[SUPPLIED RECORDS]
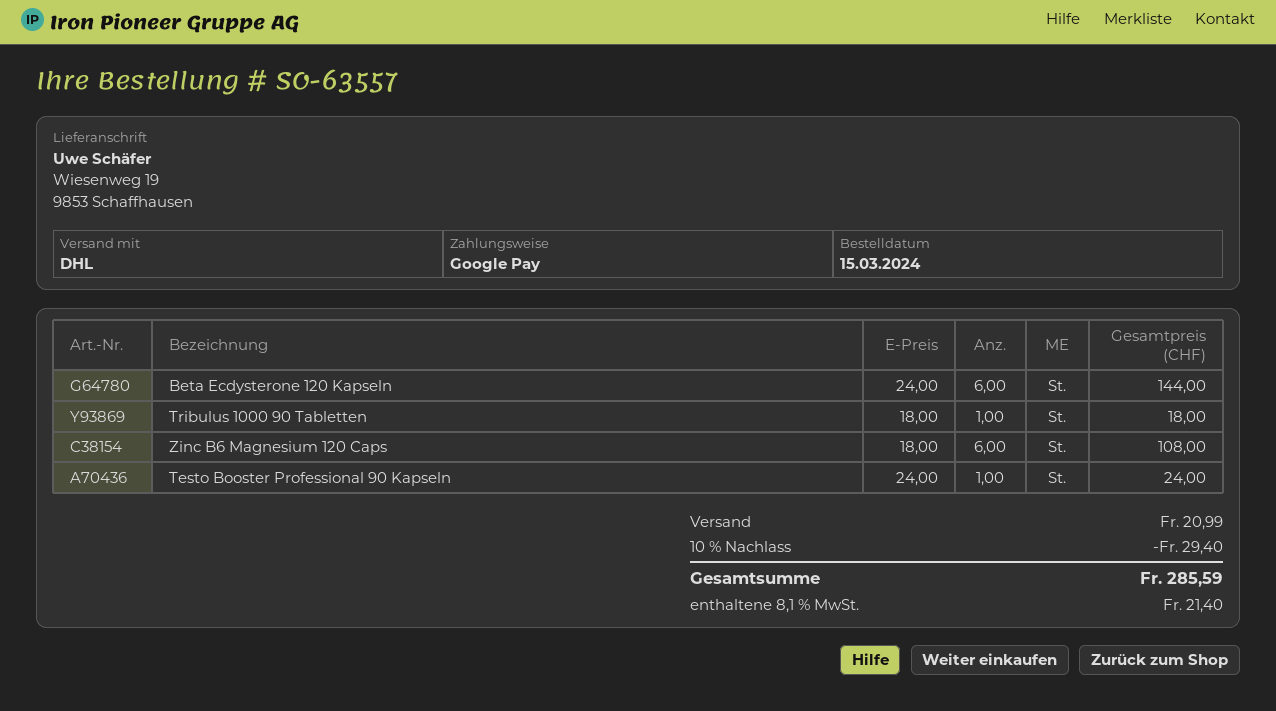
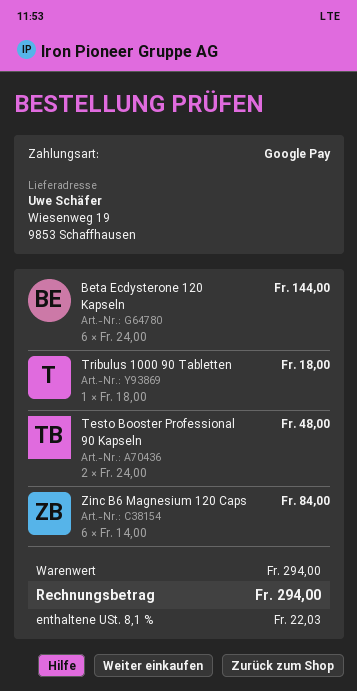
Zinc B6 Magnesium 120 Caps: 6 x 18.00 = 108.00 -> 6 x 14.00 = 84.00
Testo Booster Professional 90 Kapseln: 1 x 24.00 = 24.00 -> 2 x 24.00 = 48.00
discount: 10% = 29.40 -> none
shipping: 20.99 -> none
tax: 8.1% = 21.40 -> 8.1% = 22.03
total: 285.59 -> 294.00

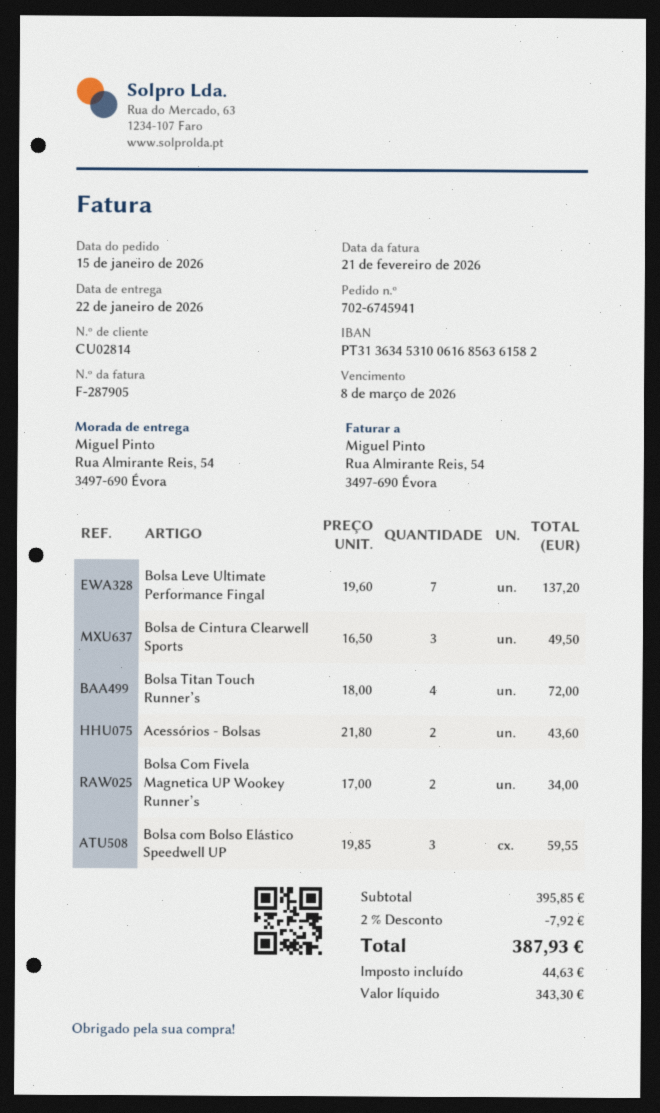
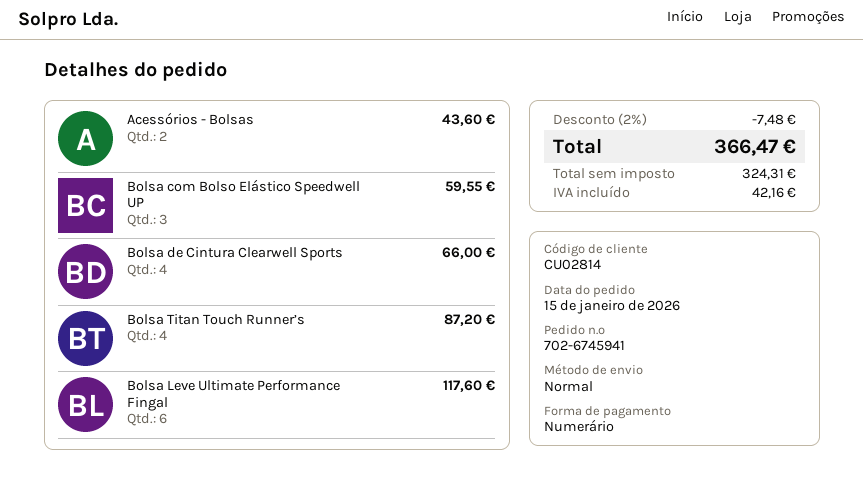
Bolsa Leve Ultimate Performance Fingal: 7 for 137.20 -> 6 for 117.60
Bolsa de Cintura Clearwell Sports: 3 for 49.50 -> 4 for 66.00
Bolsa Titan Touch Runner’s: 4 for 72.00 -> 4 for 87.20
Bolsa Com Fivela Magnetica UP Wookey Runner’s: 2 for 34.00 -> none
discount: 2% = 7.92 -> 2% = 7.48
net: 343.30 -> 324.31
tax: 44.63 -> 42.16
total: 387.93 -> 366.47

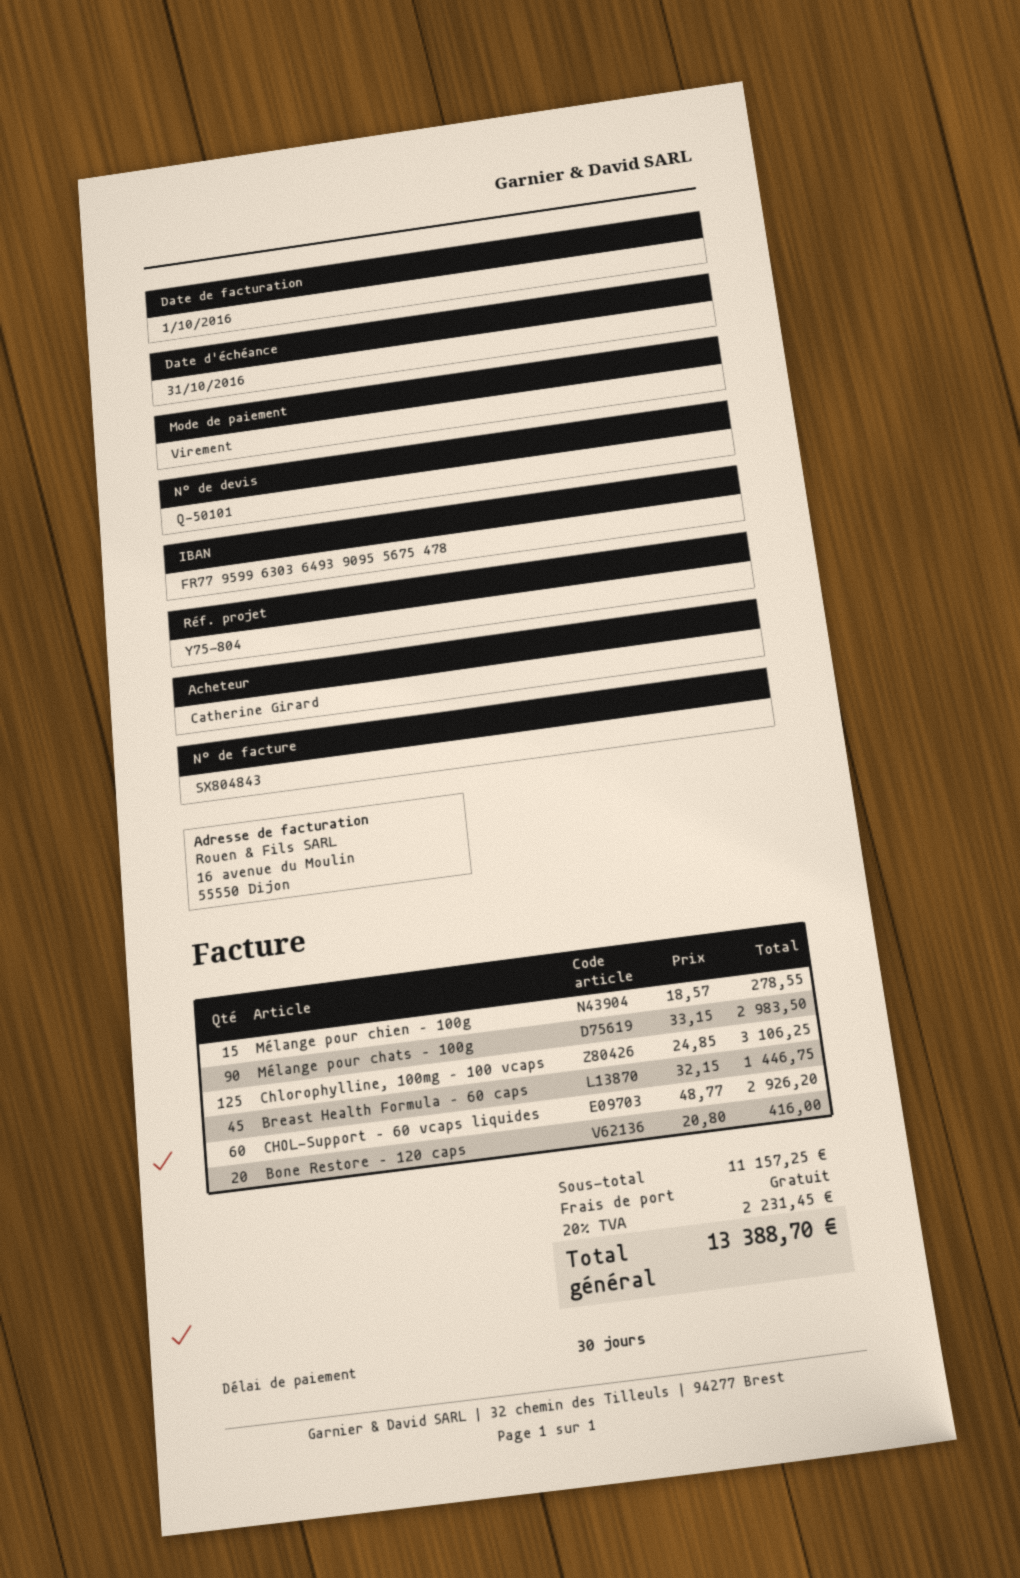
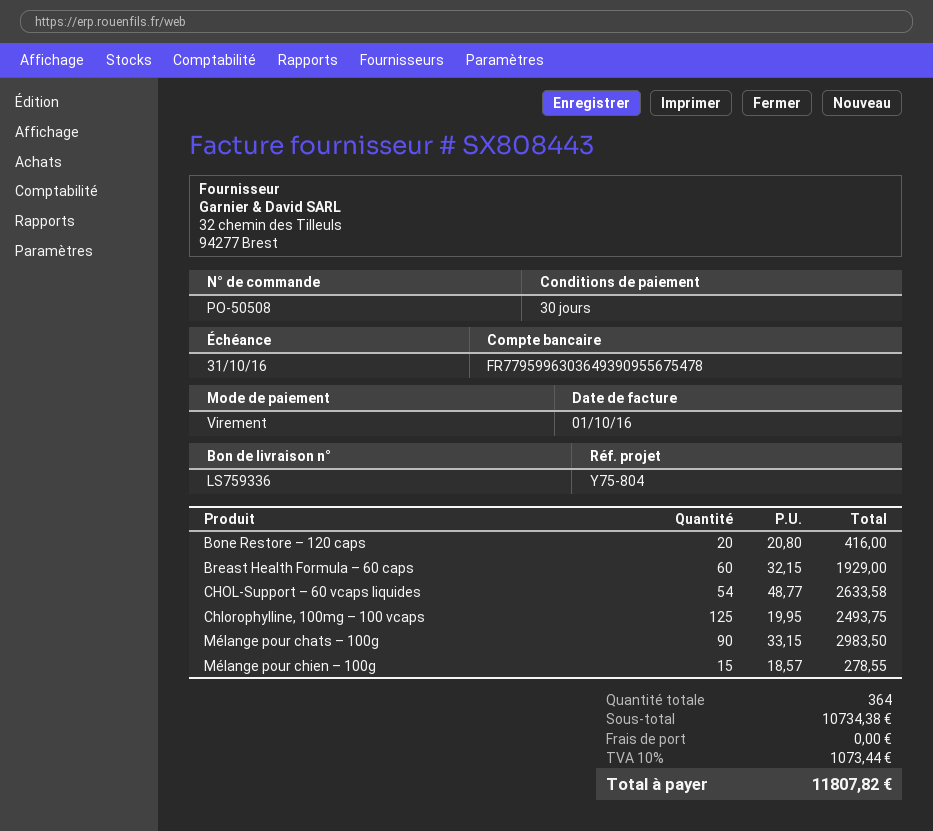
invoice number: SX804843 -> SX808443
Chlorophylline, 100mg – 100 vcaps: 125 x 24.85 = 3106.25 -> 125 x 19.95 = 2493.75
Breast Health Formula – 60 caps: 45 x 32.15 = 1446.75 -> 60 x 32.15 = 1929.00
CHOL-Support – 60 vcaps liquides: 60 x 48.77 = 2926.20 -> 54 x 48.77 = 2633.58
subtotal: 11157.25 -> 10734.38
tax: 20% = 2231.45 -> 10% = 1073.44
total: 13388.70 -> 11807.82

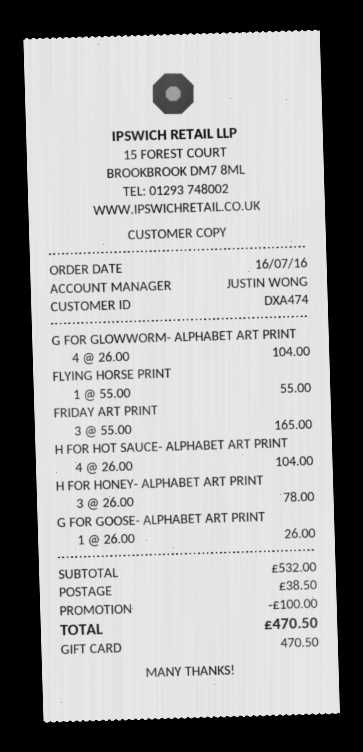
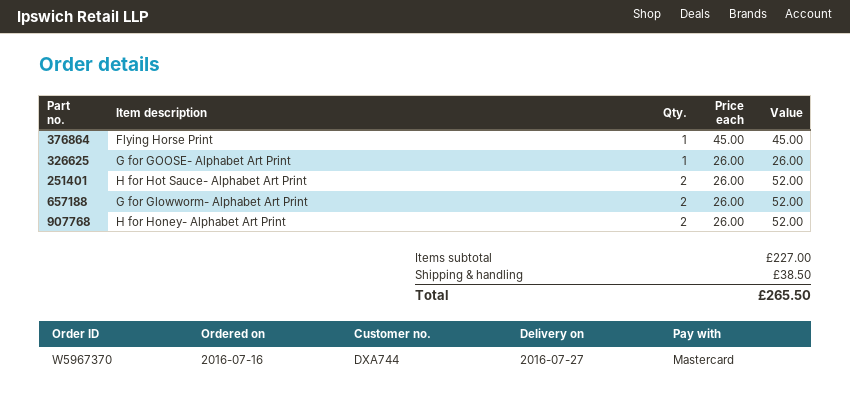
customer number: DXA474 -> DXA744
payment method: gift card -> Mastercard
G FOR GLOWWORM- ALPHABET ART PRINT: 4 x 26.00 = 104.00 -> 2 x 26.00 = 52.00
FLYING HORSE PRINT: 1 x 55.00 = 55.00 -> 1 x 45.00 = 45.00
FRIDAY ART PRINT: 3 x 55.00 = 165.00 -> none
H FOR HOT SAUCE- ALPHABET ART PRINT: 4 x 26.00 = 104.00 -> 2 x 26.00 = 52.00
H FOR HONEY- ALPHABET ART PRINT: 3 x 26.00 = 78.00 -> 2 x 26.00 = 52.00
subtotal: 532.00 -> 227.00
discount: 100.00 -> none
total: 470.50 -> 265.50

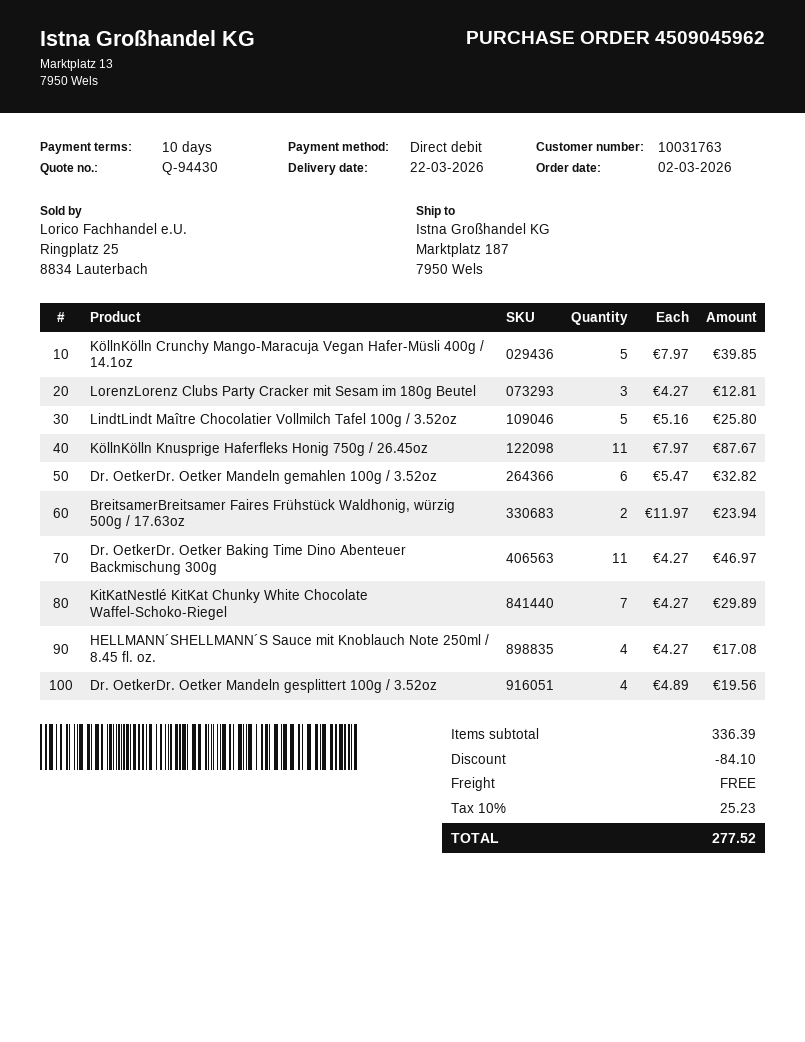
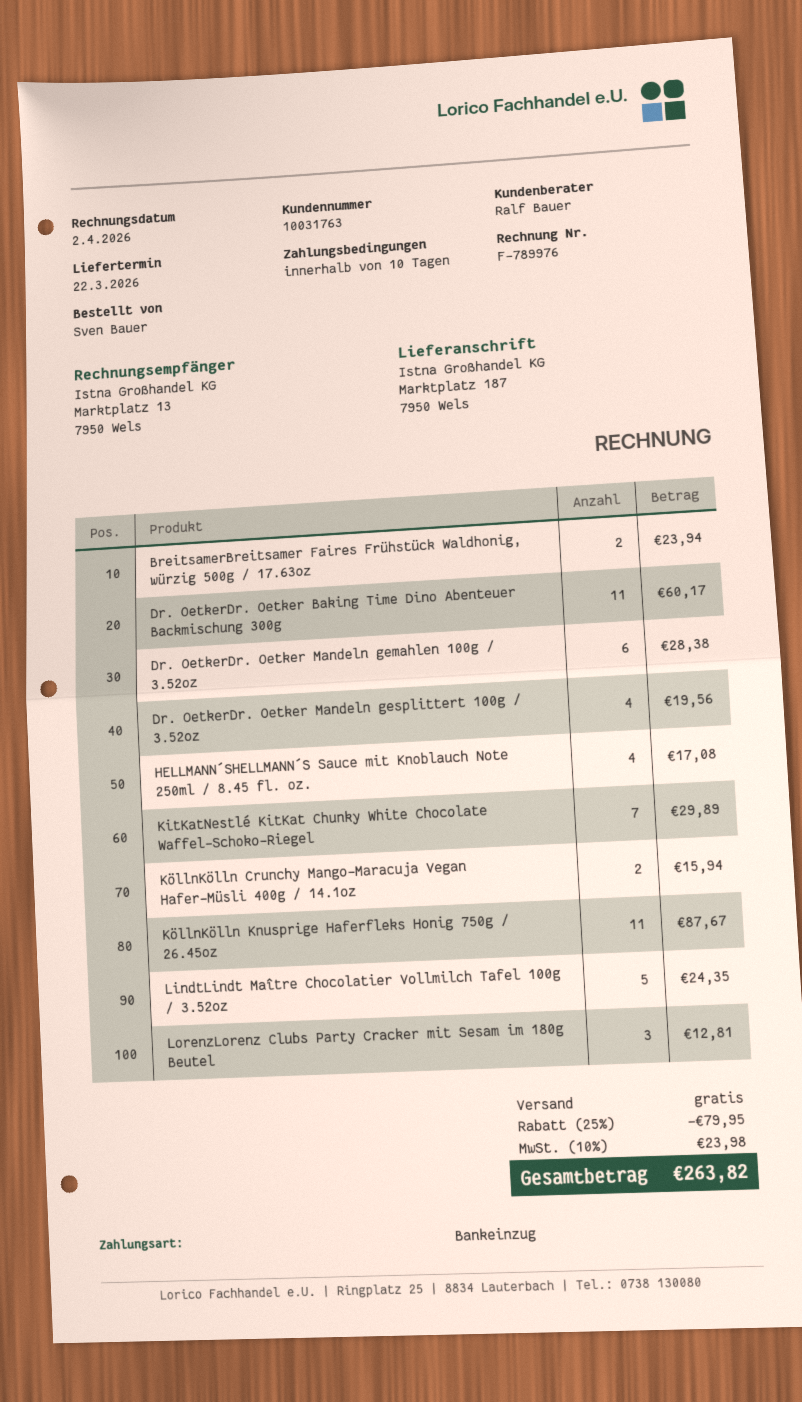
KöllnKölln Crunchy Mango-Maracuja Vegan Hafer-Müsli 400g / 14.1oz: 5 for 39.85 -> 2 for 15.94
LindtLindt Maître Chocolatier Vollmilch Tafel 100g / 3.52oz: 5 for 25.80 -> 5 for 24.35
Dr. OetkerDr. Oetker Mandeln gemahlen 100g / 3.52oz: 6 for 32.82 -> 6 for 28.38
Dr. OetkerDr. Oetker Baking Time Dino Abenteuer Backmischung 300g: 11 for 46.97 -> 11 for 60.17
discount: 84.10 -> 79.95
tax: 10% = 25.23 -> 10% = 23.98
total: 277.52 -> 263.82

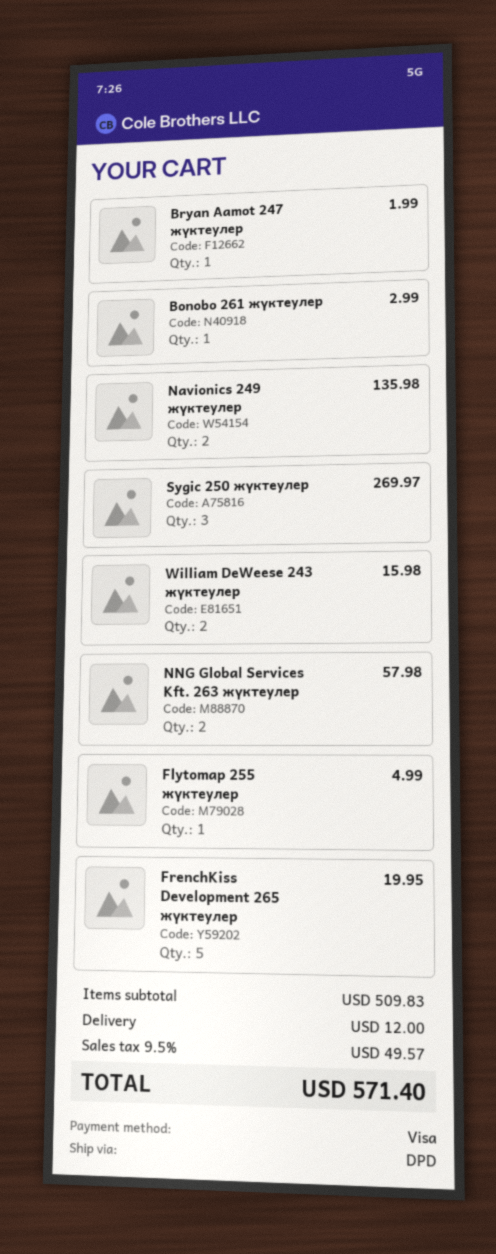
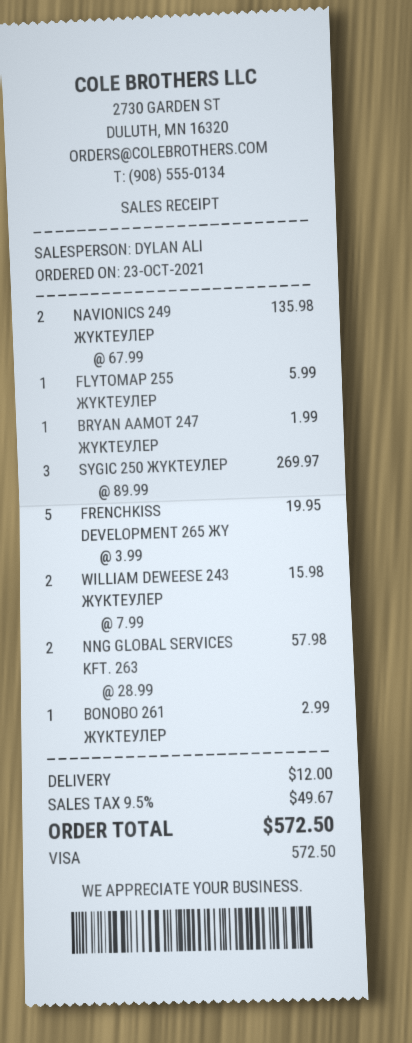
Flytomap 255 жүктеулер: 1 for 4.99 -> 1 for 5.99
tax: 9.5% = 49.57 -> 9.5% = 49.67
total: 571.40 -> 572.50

[PROBLEM DESCRIPTION] Return the data above unchanged. Pictures are not part of the copy.

[WRITTEN SOLUTION]
Zinc B6 Magnesium 120 Caps: 6 x 18.00 = 108.00 -> 6 x 14.00 = 84.00
Testo Booster Professional 90 Kapseln: 1 x 24.00 = 24.00 -> 2 x 24.00 = 48.00
discount: 10% = 29.40 -> none
shipping: 20.99 -> none
tax: 8.1% = 21.40 -> 8.1% = 22.03
total: 285.59 -> 294.00

Bolsa Leve Ultimate Performance Fingal: 7 for 137.20 -> 6 for 117.60
Bolsa de Cintura Clearwell Sports: 3 for 49.50 -> 4 for 66.00
Bolsa Titan Touch Runner’s: 4 for 72.00 -> 4 for 87.20
Bolsa Com Fivela Magnetica UP Wookey Runner’s: 2 for 34.00 -> none
discount: 2% = 7.92 -> 2% = 7.48
net: 343.30 -> 324.31
tax: 44.63 -> 42.16
total: 387.93 -> 366.47

invoice number: SX804843 -> SX808443
Chlorophylline, 100mg – 100 vcaps: 125 x 24.85 = 3106.25 -> 125 x 19.95 = 2493.75
Breast Health Formula – 60 caps: 45 x 32.15 = 1446.75 -> 60 x 32.15 = 1929.00
CHOL-Support – 60 vcaps liquides: 60 x 48.77 = 2926.20 -> 54 x 48.77 = 2633.58
subtotal: 11157.25 -> 10734.38
tax: 20% = 2231.45 -> 10% = 1073.44
total: 13388.70 -> 11807.82

customer number: DXA474 -> DXA744
payment method: gift card -> Mastercard
G FOR GLOWWORM- ALPHABET ART PRINT: 4 x 26.00 = 104.00 -> 2 x 26.00 = 52.00
FLYING HORSE PRINT: 1 x 55.00 = 55.00 -> 1 x 45.00 = 45.00
FRIDAY ART PRINT: 3 x 55.00 = 165.00 -> none
H FOR HOT SAUCE- ALPHABET ART PRINT: 4 x 26.00 = 104.00 -> 2 x 26.00 = 52.00
H FOR HONEY- ALPHABET ART PRINT: 3 x 26.00 = 78.00 -> 2 x 26.00 = 52.00
subtotal: 532.00 -> 227.00
discount: 100.00 -> none
total: 470.50 -> 265.50

KöllnKölln Crunchy Mango-Maracuja Vegan Hafer-Müsli 400g / 14.1oz: 5 for 39.85 -> 2 for 15.94
LindtLindt Maître Chocolatier Vollmilch Tafel 100g / 3.52oz: 5 for 25.80 -> 5 for 24.35
Dr. OetkerDr. Oetker Mandeln gemahlen 100g / 3.52oz: 6 for 32.82 -> 6 for 28.38
Dr. OetkerDr. Oetker Baking Time Dino Abenteuer Backmischung 300g: 11 for 46.97 -> 11 for 60.17
discount: 84.10 -> 79.95
tax: 10% = 25.23 -> 10% = 23.98
total: 277.52 -> 263.82

Flytomap 255 жүктеулер: 1 for 4.99 -> 1 for 5.99
tax: 9.5% = 49.57 -> 9.5% = 49.67
total: 571.40 -> 572.50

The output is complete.